Casa Artusi vola negli Stati Uniti: a Minneapolis una residenza culinaria dedicata alla cucina romagnola
La cultura gastronomica romagnola approda negli Stati Uniti. Dal 25 al 30 marzo Casa Artusi è protagonista a Minneapolis, in Minnesota, di una residenza culinaria dedicata all’opera di Pellegrino Artusi e alla tradizione della cucina domestica italiana.
L’iniziativa nasce dalla collaborazione con l’organizzazione americana Esperienza e si inserisce in un percorso avviato da diversi anni per promuovere la cultura italiana attraverso gastronomia, lingua e turismo nei territori della Romagna. Dopo aver ospitato negli anni scorsi chef statunitensi a Forlimpopoli, questa volta è Casa Artusi a portare oltreoceano il proprio modello.

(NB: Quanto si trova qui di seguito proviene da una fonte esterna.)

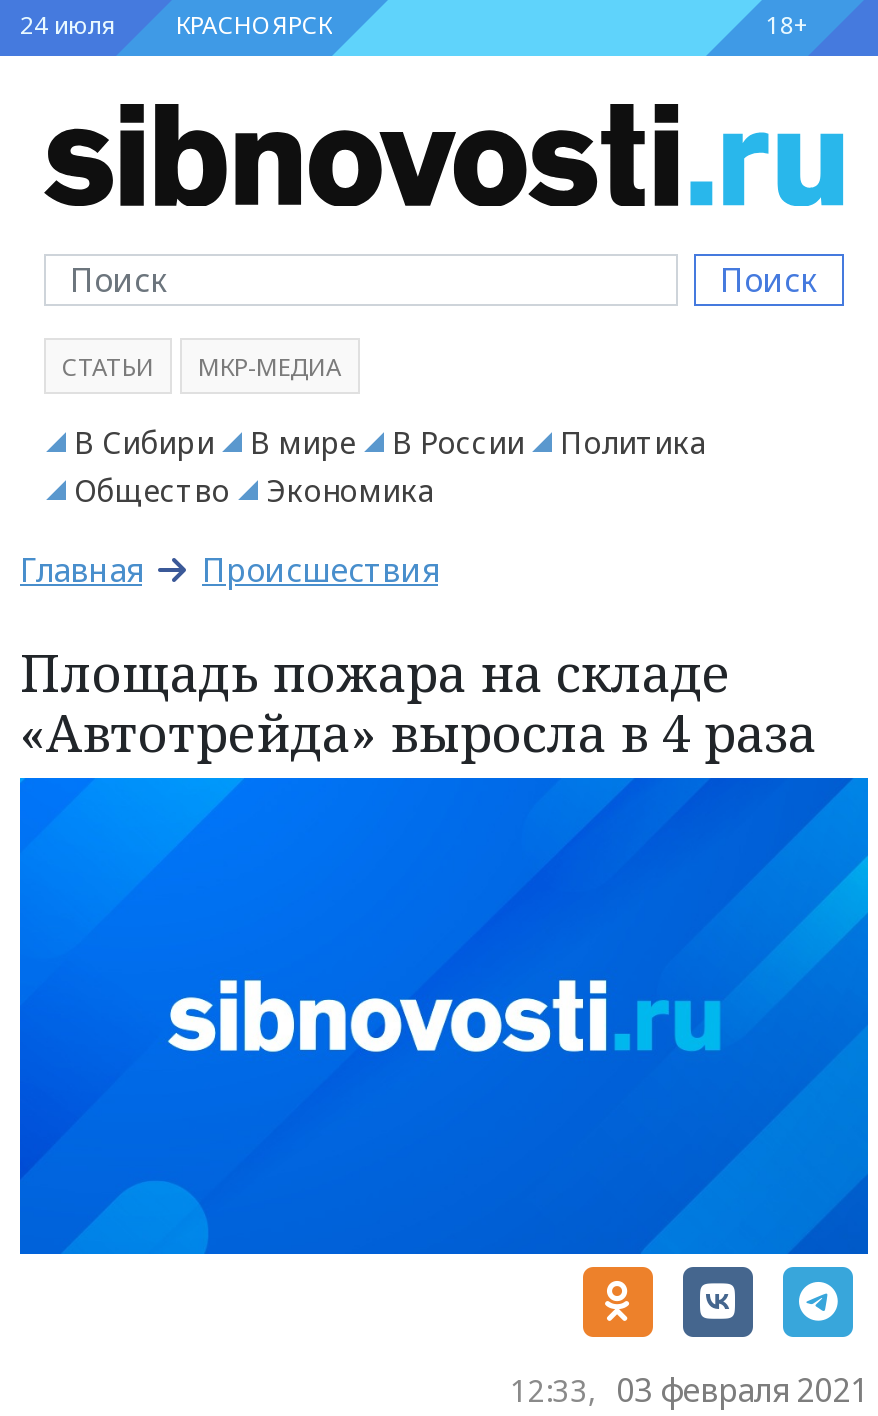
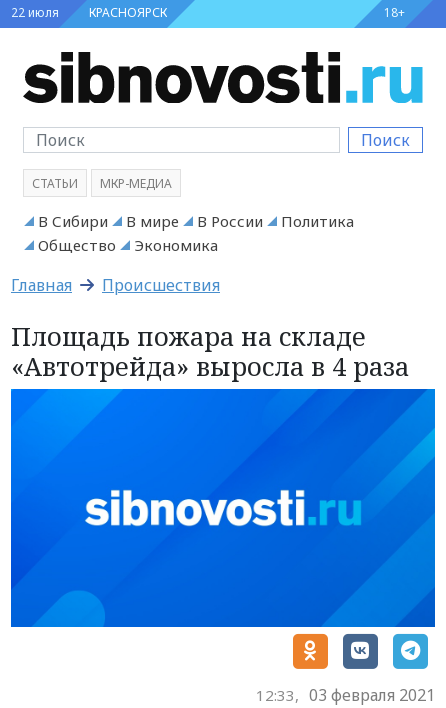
- 24 июля КРАСНОЯРСК
+ 22 июля КРАСНОЯРСК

Per cinque giorni la scuola di cucina Cooks of Crocus Hill, nelle Twin Cities Minneapolis–Saint Paul, ospita lezioni pratiche, cene dimostrative e degustazioni guidate dallo chef Matteo Milandri. Il programma è pensato per far conoscere tecniche e valori della cucina italiana, con particolare attenzione alla dimensione domestica e alla trasmissione dei saperi.
Le attività prevedono anche l’utilizzo di prodotti simbolo dell’agroalimentare emiliano-romagnolo, tra cui Parmigiano Reggiano Dop, Prosciutto di Parma Dop e Aceto Balsamico di Modena Igp e Tradizionale Dop.
La residenza rappresenta inoltre un’occasione per raccontare il ruolo di Casa Artusi, nata a Forlimpopoli, come centro internazionale dedicato alla cultura gastronomica italiana.
L’iniziativa si inserisce in un contesto più ampio, segnato dal riconoscimento della cucina italiana come patrimonio culturale immateriale dell’umanità da parte dell’Unesco nel 2025.
«Tornare negli Stati Uniti – dichiara Andrea Segrè – significa rafforzare il forte legame che il pubblico americano ha con la cucina domestica italiana. Iniziative come questa consolidano il dialogo tra la Romagna e il mondo, valorizzando prodotti e saperi del territorio».
Il programma si concluderà con un evento pubblico rivolto alla comunità locale, dedicato alla condivisione della cultura gastronomica italiana e al rafforzamento dei rapporti tra Romagna e Stati Uniti.